### Source data

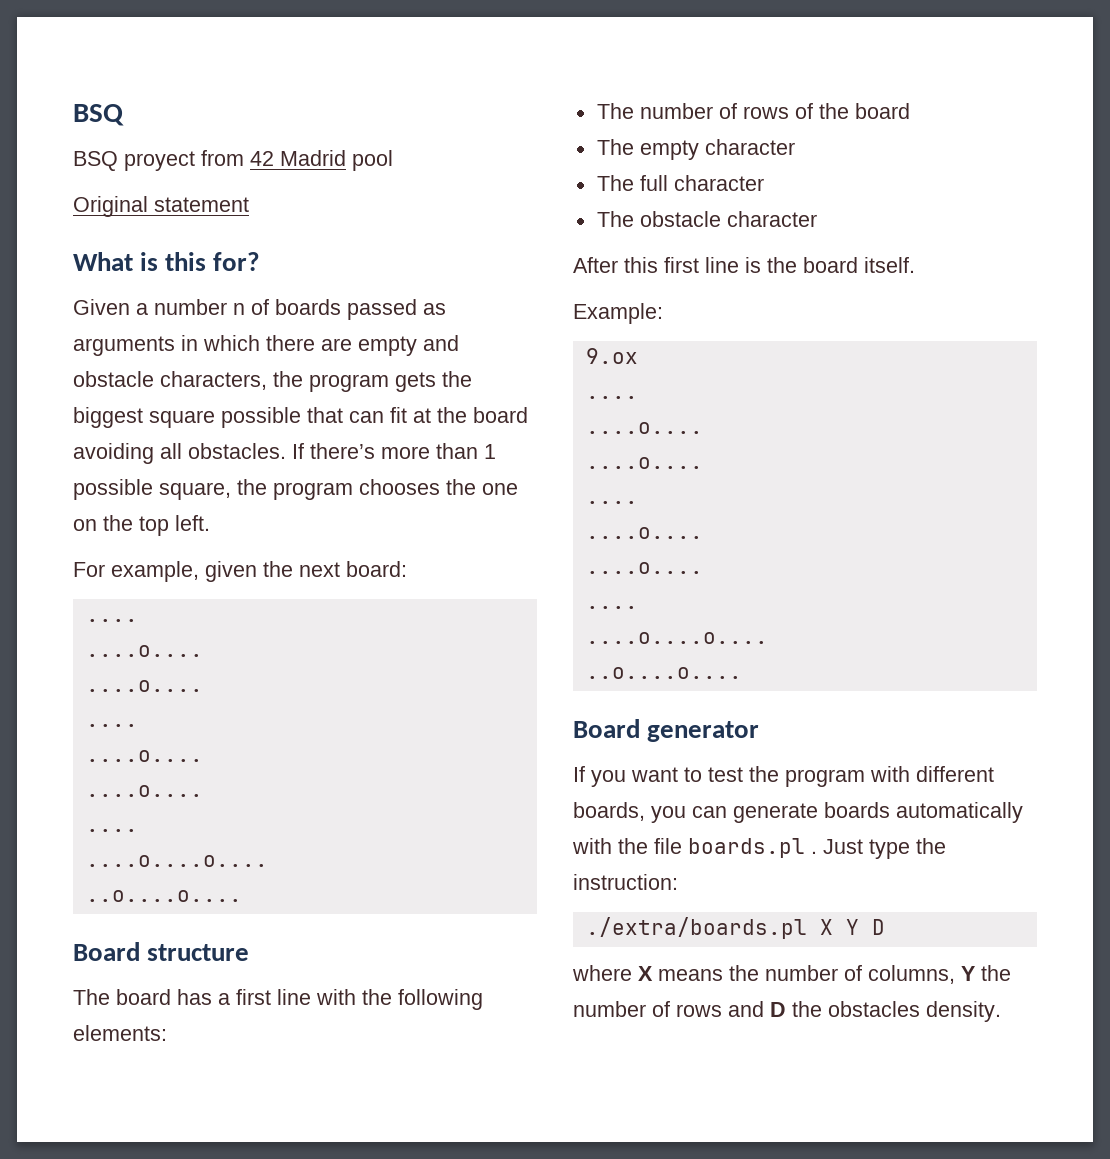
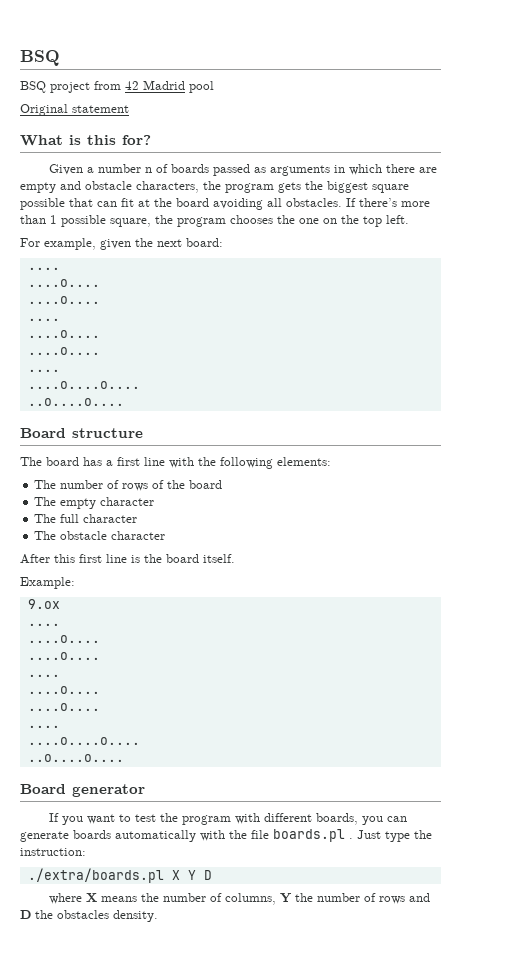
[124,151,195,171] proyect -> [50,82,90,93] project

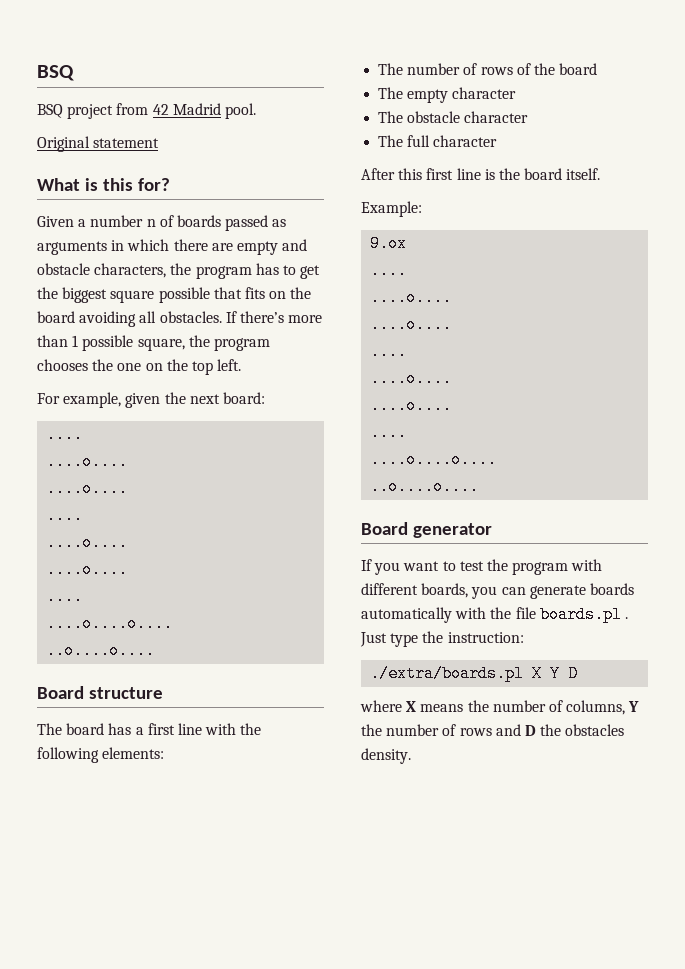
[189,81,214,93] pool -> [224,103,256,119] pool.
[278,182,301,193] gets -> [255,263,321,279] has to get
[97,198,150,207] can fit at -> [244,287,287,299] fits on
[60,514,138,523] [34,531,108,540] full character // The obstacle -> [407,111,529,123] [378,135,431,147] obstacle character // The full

---

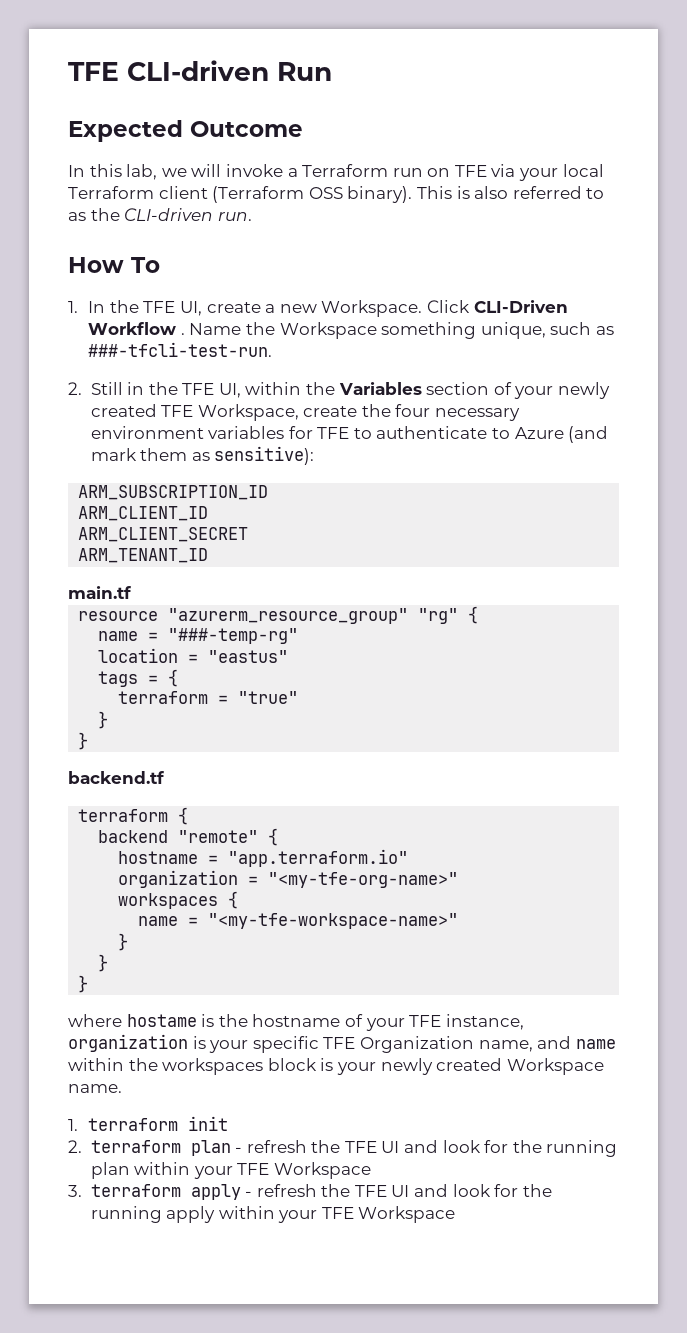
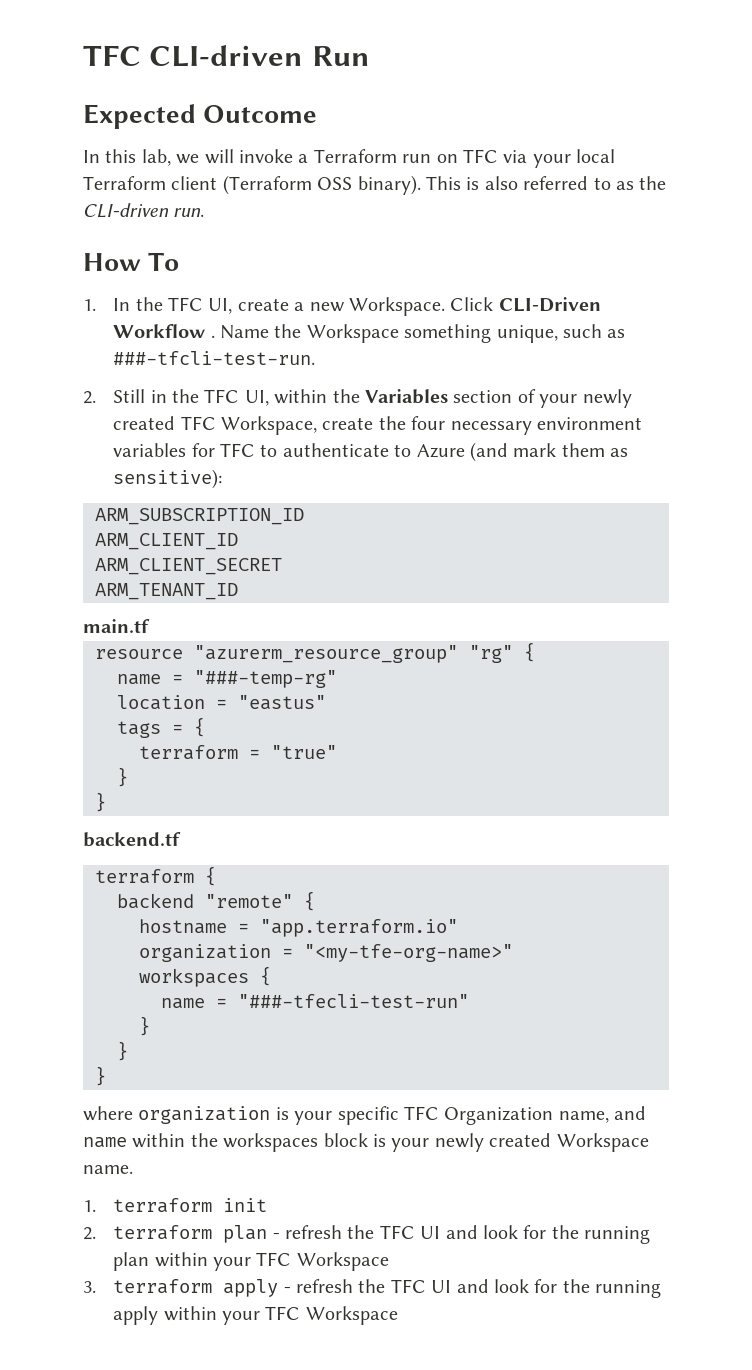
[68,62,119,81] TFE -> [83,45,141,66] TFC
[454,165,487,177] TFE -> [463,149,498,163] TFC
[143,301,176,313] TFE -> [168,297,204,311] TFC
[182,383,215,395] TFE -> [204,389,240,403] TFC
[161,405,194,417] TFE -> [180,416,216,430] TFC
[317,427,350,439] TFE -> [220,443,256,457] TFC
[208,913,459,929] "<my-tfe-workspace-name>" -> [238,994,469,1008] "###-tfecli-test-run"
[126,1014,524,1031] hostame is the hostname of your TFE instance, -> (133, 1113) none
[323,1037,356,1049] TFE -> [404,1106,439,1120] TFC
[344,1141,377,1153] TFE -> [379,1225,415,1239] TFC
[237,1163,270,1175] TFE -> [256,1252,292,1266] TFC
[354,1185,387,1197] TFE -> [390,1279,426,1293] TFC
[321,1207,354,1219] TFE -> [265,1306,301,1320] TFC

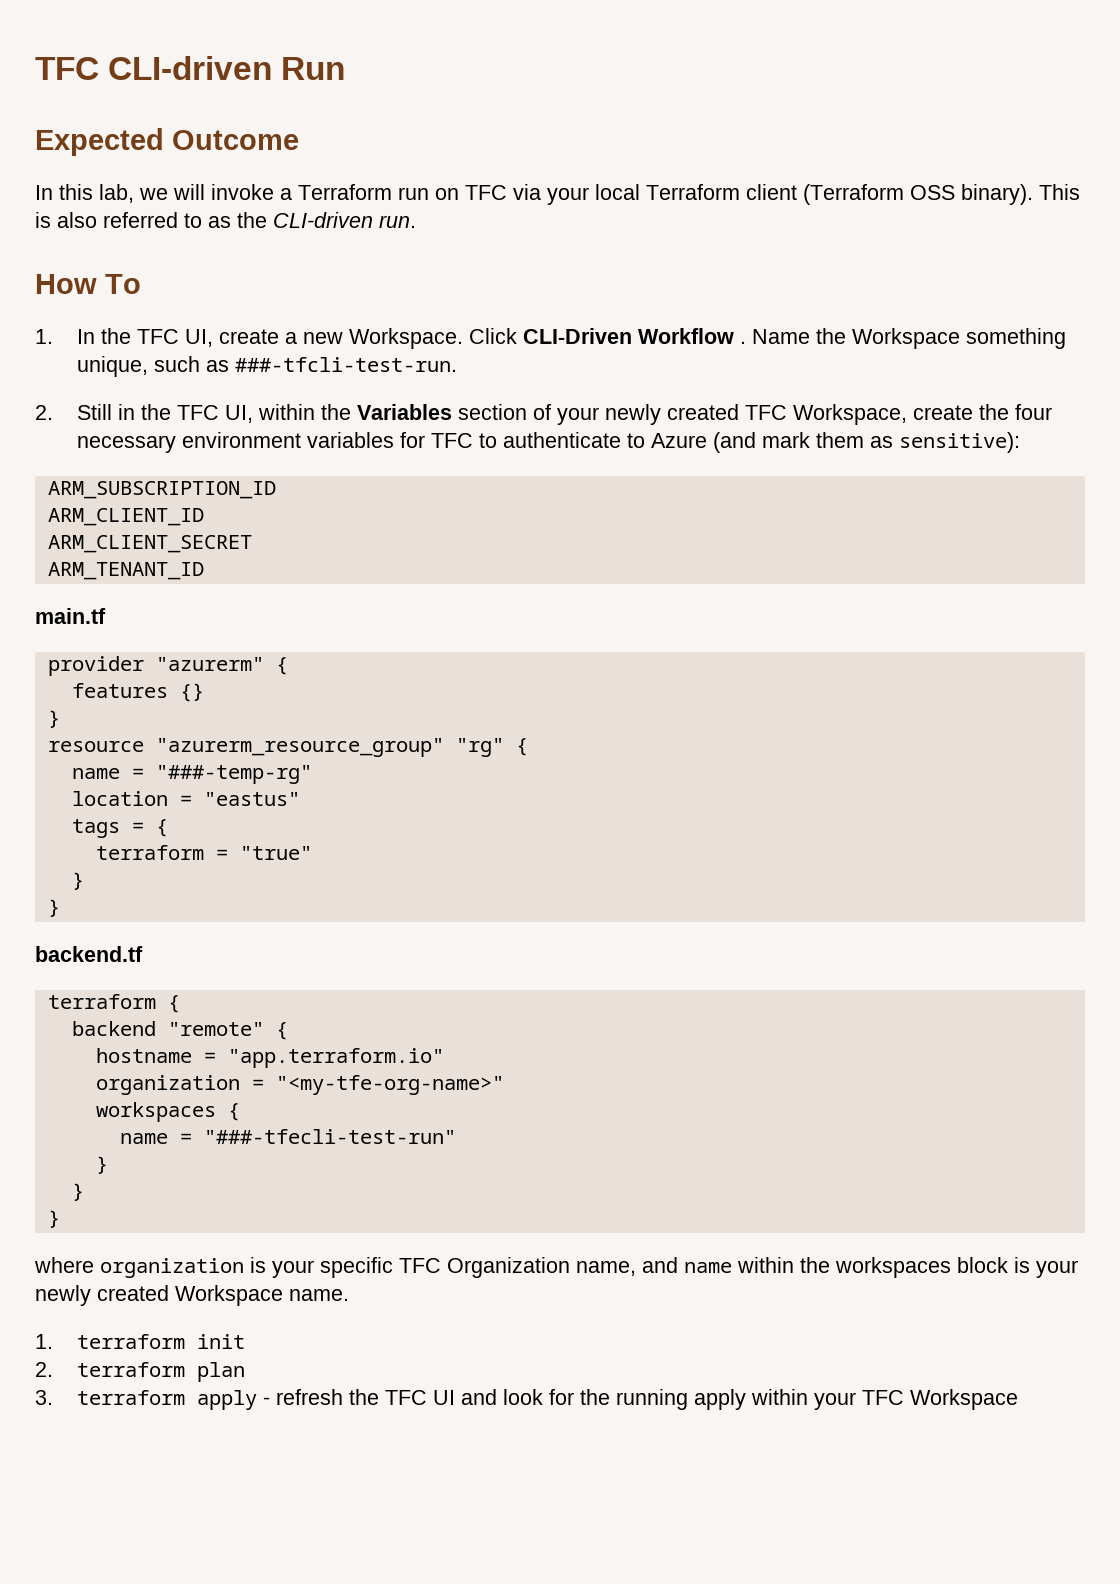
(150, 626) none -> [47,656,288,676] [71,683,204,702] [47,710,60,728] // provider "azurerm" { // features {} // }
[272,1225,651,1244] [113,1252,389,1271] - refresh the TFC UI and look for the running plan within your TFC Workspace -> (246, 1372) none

* * *

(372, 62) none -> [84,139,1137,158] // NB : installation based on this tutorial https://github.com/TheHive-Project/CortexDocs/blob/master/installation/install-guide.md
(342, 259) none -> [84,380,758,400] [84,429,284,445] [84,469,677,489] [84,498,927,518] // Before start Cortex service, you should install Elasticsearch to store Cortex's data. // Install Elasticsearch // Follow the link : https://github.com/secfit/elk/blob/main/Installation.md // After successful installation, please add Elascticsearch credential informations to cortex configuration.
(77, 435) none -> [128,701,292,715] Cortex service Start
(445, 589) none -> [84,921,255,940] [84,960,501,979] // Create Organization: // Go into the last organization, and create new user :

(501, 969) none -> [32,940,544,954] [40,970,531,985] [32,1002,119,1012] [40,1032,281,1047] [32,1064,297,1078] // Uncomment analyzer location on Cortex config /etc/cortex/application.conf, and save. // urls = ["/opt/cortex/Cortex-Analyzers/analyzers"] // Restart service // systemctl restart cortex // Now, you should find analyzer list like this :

### Exercise
Go line by line through the records above and copy each one containing "your".

### Task solution
[126,1014,524,1031] hostame is the hostname of your TFE instance, -> (133, 1113) none
[272,1225,651,1244] [113,1252,389,1271] - refresh the TFC UI and look for the running plan within your TFC Workspace -> (246, 1372) none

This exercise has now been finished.